Code Snippet - Remove Nans From Excel Data

serpenttracker · April 7, 2020, 10:49am

So in case anyone else has tried to do this or it might come up I thought I would share. I’m making a mass snake importer for my platform so people can bring their data over from the competition.

It was a mess and wasn’t even formatted right, etc lol. So there were also a lot of nan values I didn’t want to deal with so after some different testing I found this to work pretty well and is pretty fast.

import pandas as pd

def to_dict_dropna(data):
  return [{k:v for k,v in m.items() if pd.notnull(v)} for m in data.to_dict(orient='records')]

reptile_df = pd.read_csv('/tmp/reptiscan_import/reptiles.xls',delimiter="\t")
reptiles_data = to_dict_dropna(reptile_df)

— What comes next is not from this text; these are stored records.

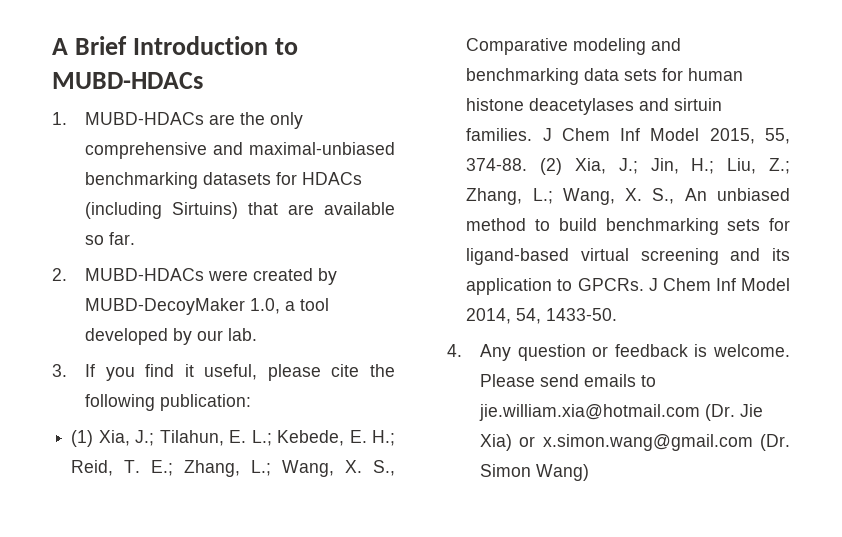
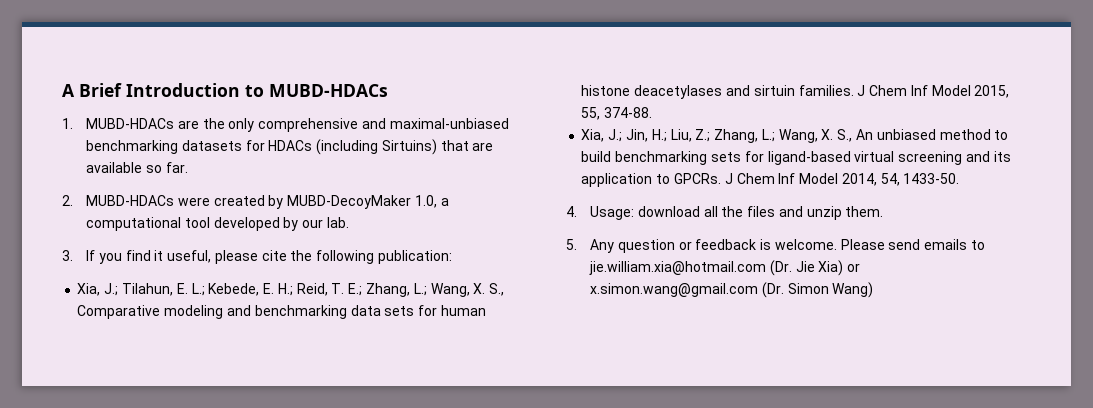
- 2. MUBD-HDACs were created by MUBD-DecoyMaker 1.0, a tool developed by our lab.
+ 2. MUBD-HDACs were created by MUBD-DecoyMaker 1.0, a computational tool developed by our lab.
- (1) Xia, J.; Tilahun, E. L.; Kebede, E. H.; Reid, T. E.; Zhang, L.; Wang, X. S., Comparative modeling and benchmarking data sets for human histone deacetylases and sirtuin families.
+ Xia, J.; Tilahun, E. L.; Kebede, E. H.; Reid, T. E.; Zhang, L.; Wang, X. S., Comparative modeling and benchmarking data sets for human histone deacetylases and sirtuin families.
- J Chem Inf Model 2015, 55, 374-88. (2) Xia, J.; Jin, H.; Liu, Z.; Zhang, L.; Wang, X. S., An unbiased method to build benchmarking sets for ligand-based virtual screening and its application to GPCRs.
+ J Chem Inf Model 2015, 55, 374-88.
+ Xia, J.; Jin, H.; Liu, Z.; Zhang, L.; Wang, X. S., An unbiased method to build benchmarking sets for ligand-based virtual screening and its application to GPCRs.
- 4. Any question or feedback is welcome.
+ 4. Usage: download all the files and unzip them.
+ 5. Any question or feedback is welcome.

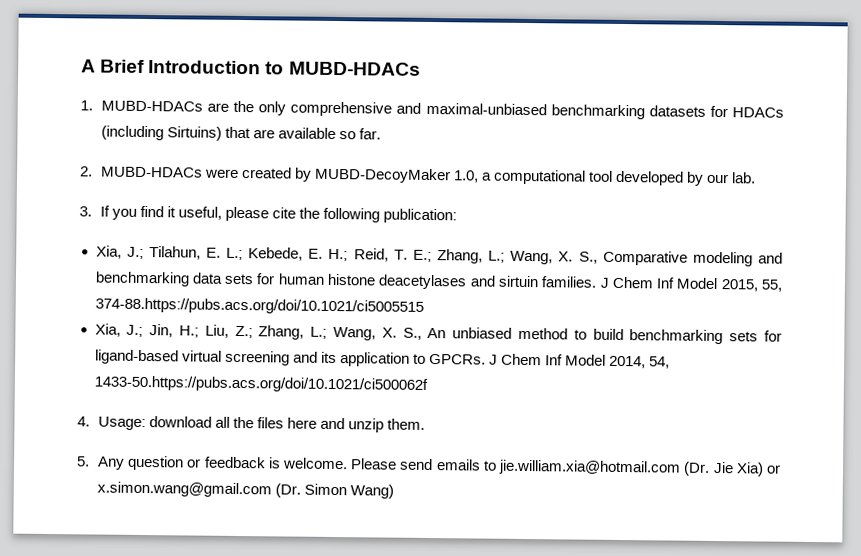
- J Chem Inf Model 2015, 55, 374-88.
+ J Chem Inf Model 2015, 55, 374-88.https://pubs.acs.org/doi/10.1021/ci5005515
- J Chem Inf Model 2014, 54, 1433-50.
+ J Chem Inf Model 2014, 54, 1433-50.https://pubs.acs.org/doi/10.1021/ci500062f
- 4. Usage: download all the files and unzip them.
+ 4. Usage: download all the files here and unzip them.

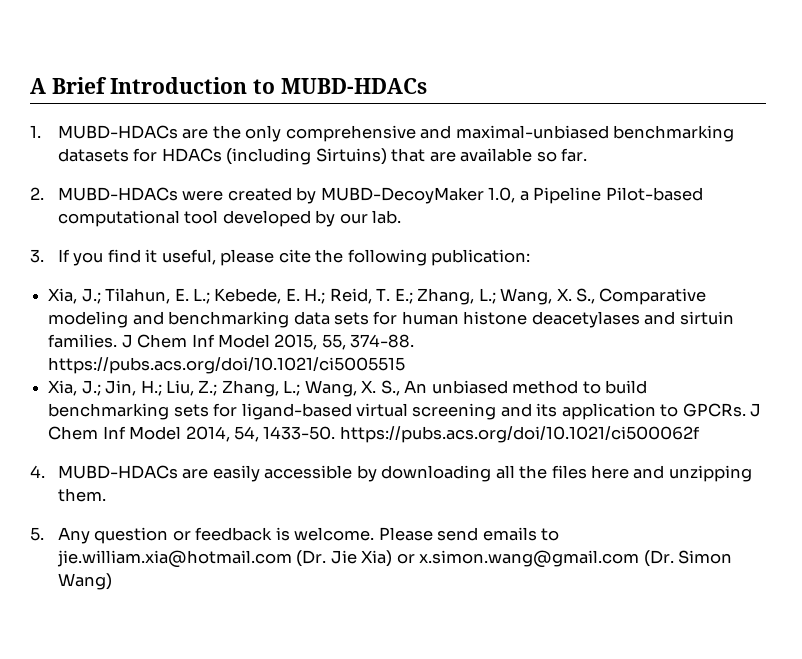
- 2. MUBD-HDACs were created by MUBD-DecoyMaker 1.0, a computational tool developed by our lab.
+ 2. MUBD-HDACs were created by MUBD-DecoyMaker 1.0, a Pipeline Pilot-based computational tool developed by our lab.
- J Chem Inf Model 2015, 55, 374-88.https://pubs.acs.org/doi/10.1021/ci5005515
+ J Chem Inf Model 2015, 55, 374-88. https://pubs.acs.org/doi/10.1021/ci5005515
- J Chem Inf Model 2014, 54, 1433-50.https://pubs.acs.org/doi/10.1021/ci500062f
+ J Chem Inf Model 2014, 54, 1433-50. https://pubs.acs.org/doi/10.1021/ci500062f
- 4. Usage: download all the files here and unzip them.
+ 4. MUBD-HDACs are easily accessible by downloading all the files here and unzipping them.

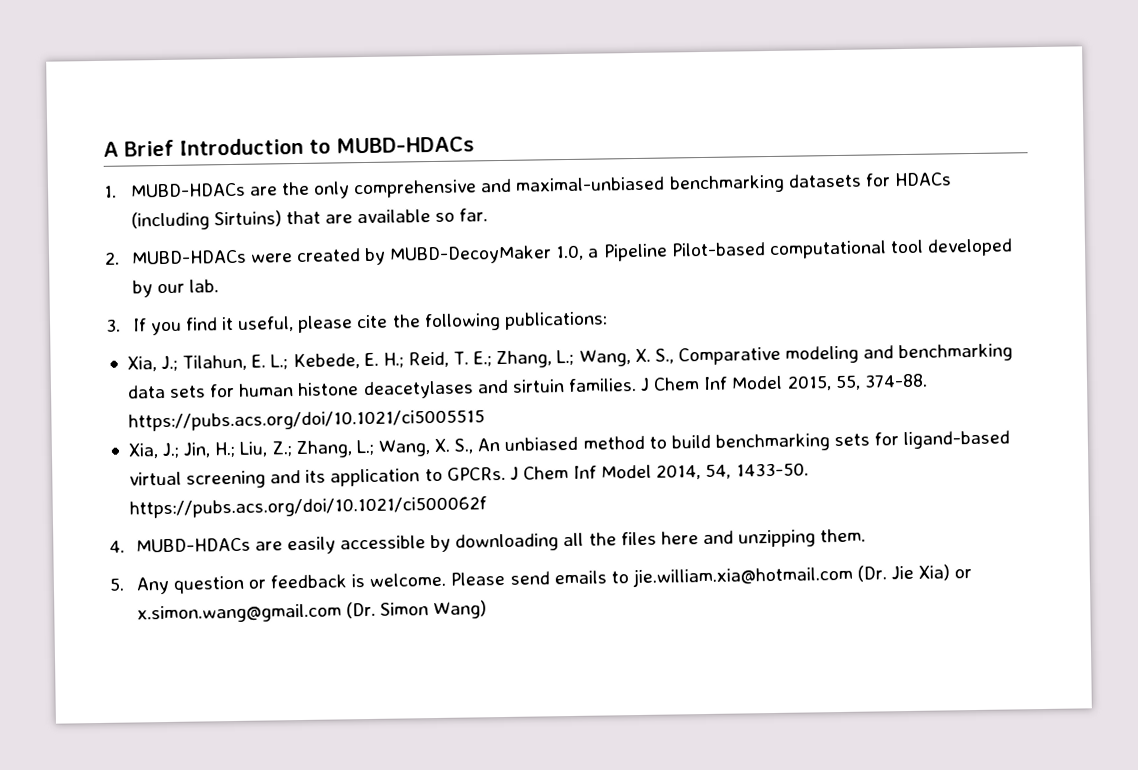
- 3. If you find it useful, please cite the following publication:
+ 3. If you find it useful, please cite the following publications:

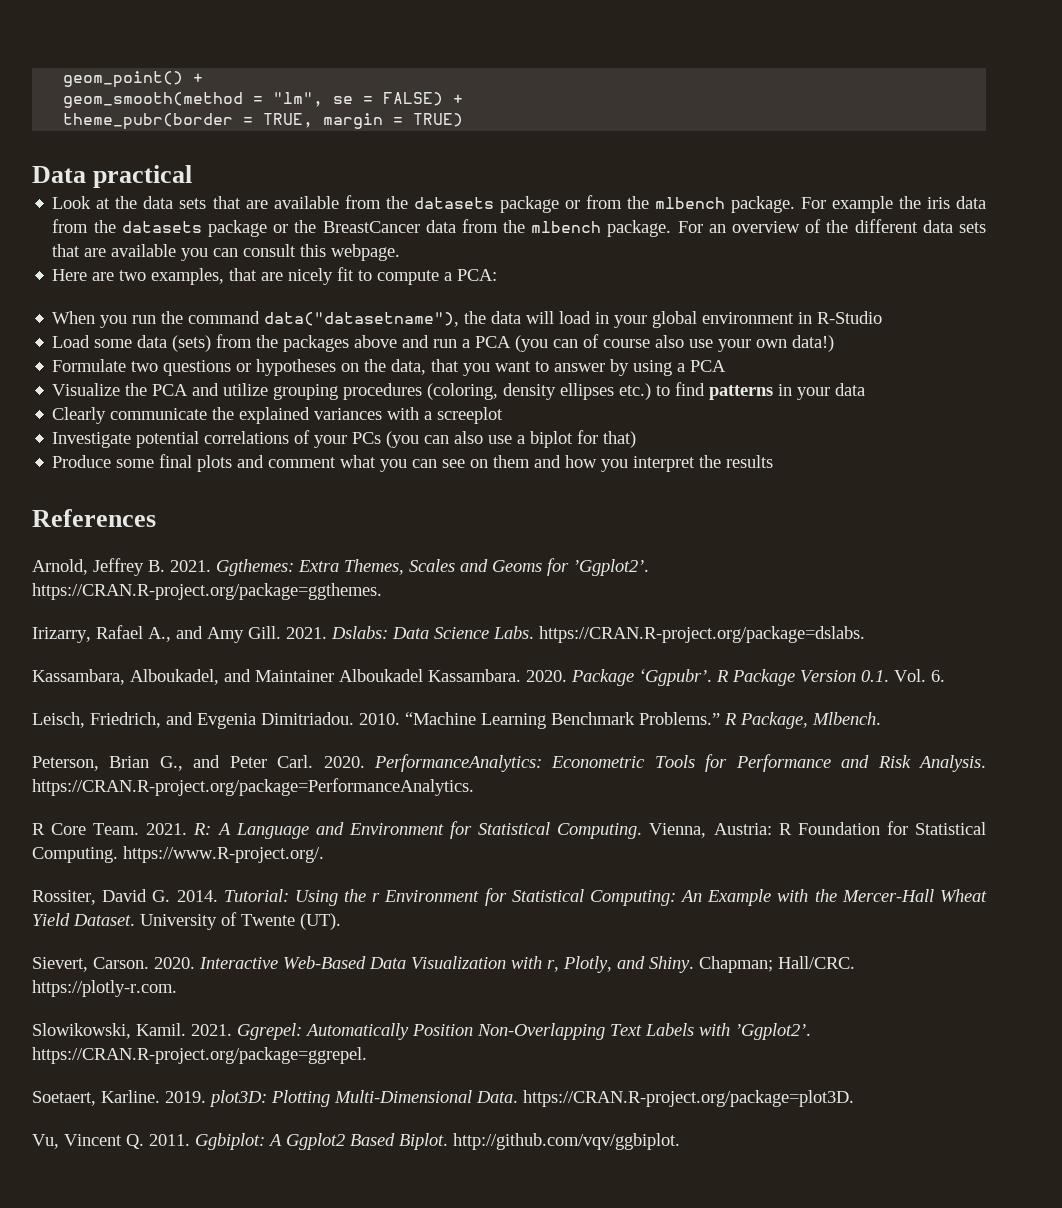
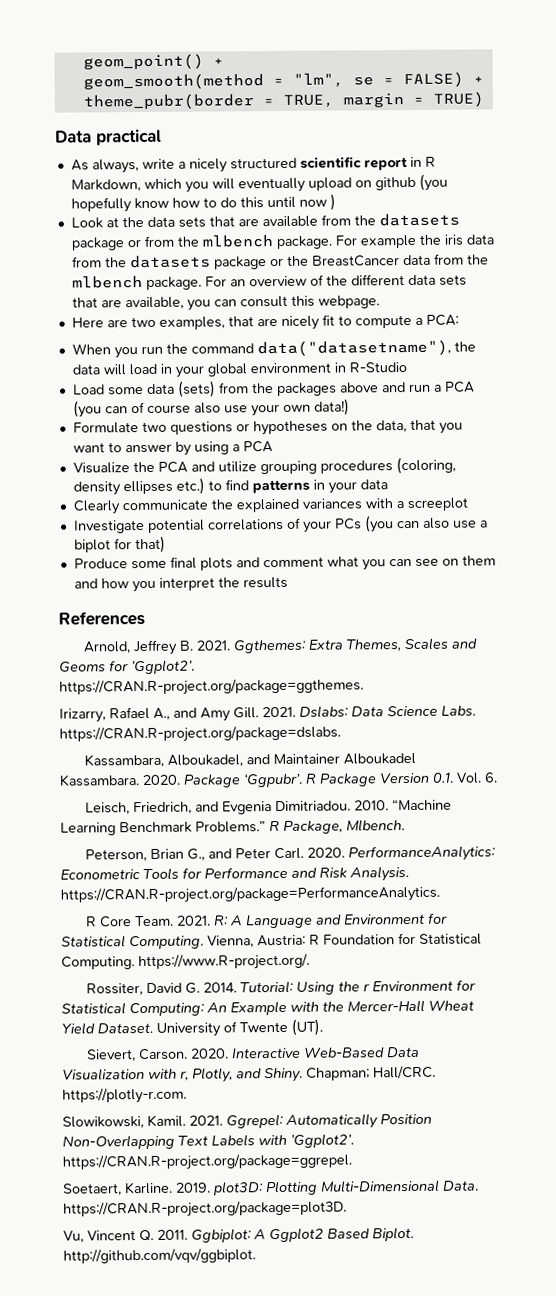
+ As always, write a nicely structured scientific report in R Markdown, which you will eventually upload on github (you hopefully know how to do this until now )
- For an overview of the different data sets that are available you can consult this webpage.
+ For an overview of the different data sets that are available, you can consult this webpage.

Which now gives me nice pretty data which came from a old windows 97 formatted tab delimited excel file lol.

{
'id': 236080, 
'name': 'Sir Hiss', 
'origin': 'Twilight Balls',
'sex': 'Male', 'born': '2018-01-01'
}

(admin - moved to show & tell)

stucork · April 7, 2020, 10:57am

related post here - i’ve found the same problem before and came up with pretty much the same solution.

serpenttracker · April 7, 2020, 10:59am

Are you deleting out the tmp dir each time or how you think that should work? My concern is if I have a bunch of people importing data I don’t want the same folders and stuff. The issue is the data this comes from typically will have a same name and a zip file with the same file names like reptiles.xls, etc.

So I’m thinking after I’m done with the import cleaning it up or using some uuid or something to ensure I have a specific folder for the import inside the /tmp if that makes sense.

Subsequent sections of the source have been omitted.